> [Your task]: In the data below, find every line that has the string "Arcadia", and copy it.

(Difference listings)

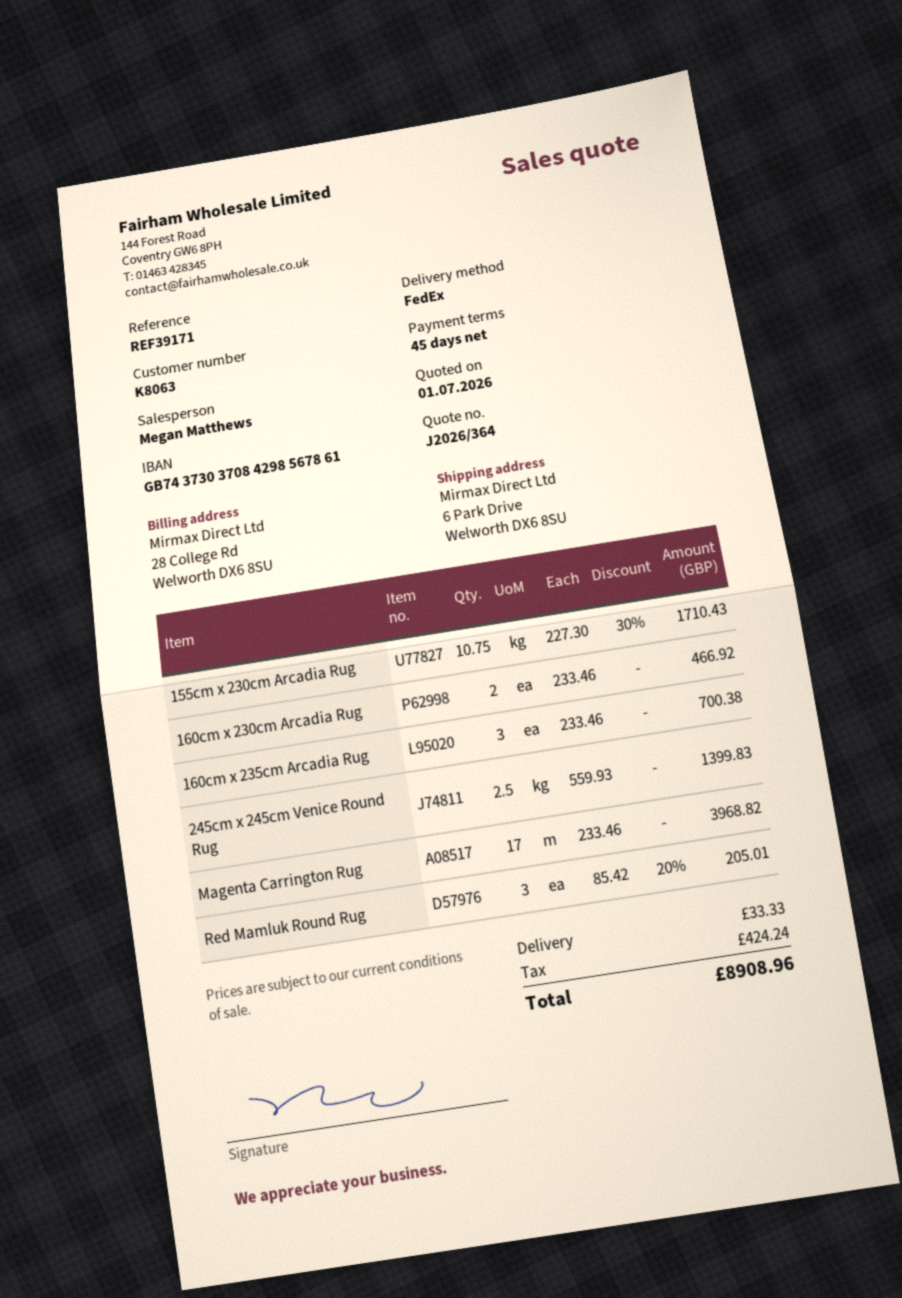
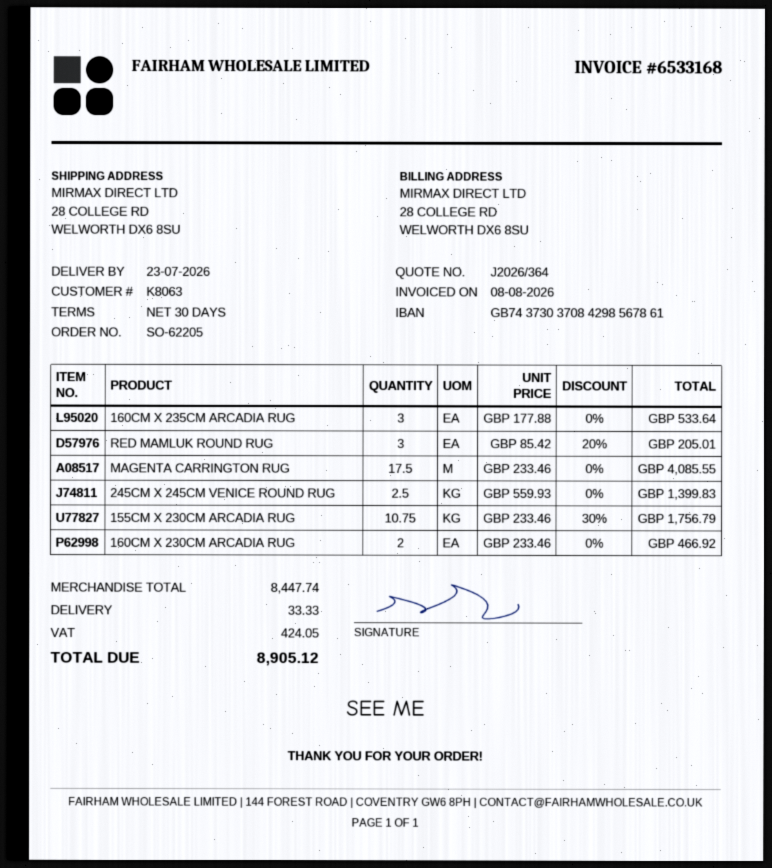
payment terms: 45 days -> 30 days
ship to: 6 Park Drive, Welworth DX6 8SU -> 28 COLLEGE RD, WELWORTH DX6 8SU
155cm x 230cm Arcadia Rug: 10.75 x 227.30 - 30% = 1710.43 -> 10.75 x 233.46 - 30% = 1756.79
160cm x 235cm Arcadia Rug: 3 x 233.46 = 700.38 -> 3 x 177.88 = 533.64
Magenta Carrington Rug: 17 x 233.46 = 3968.82 -> 17.5 x 233.46 = 4085.55
tax: 424.24 -> 424.05
total: 8908.96 -> 8905.12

> [Your solution]:
155cm x 230cm Arcadia Rug: 10.75 x 227.30 - 30% = 1710.43 -> 10.75 x 233.46 - 30% = 1756.79
160cm x 235cm Arcadia Rug: 3 x 233.46 = 700.38 -> 3 x 177.88 = 533.64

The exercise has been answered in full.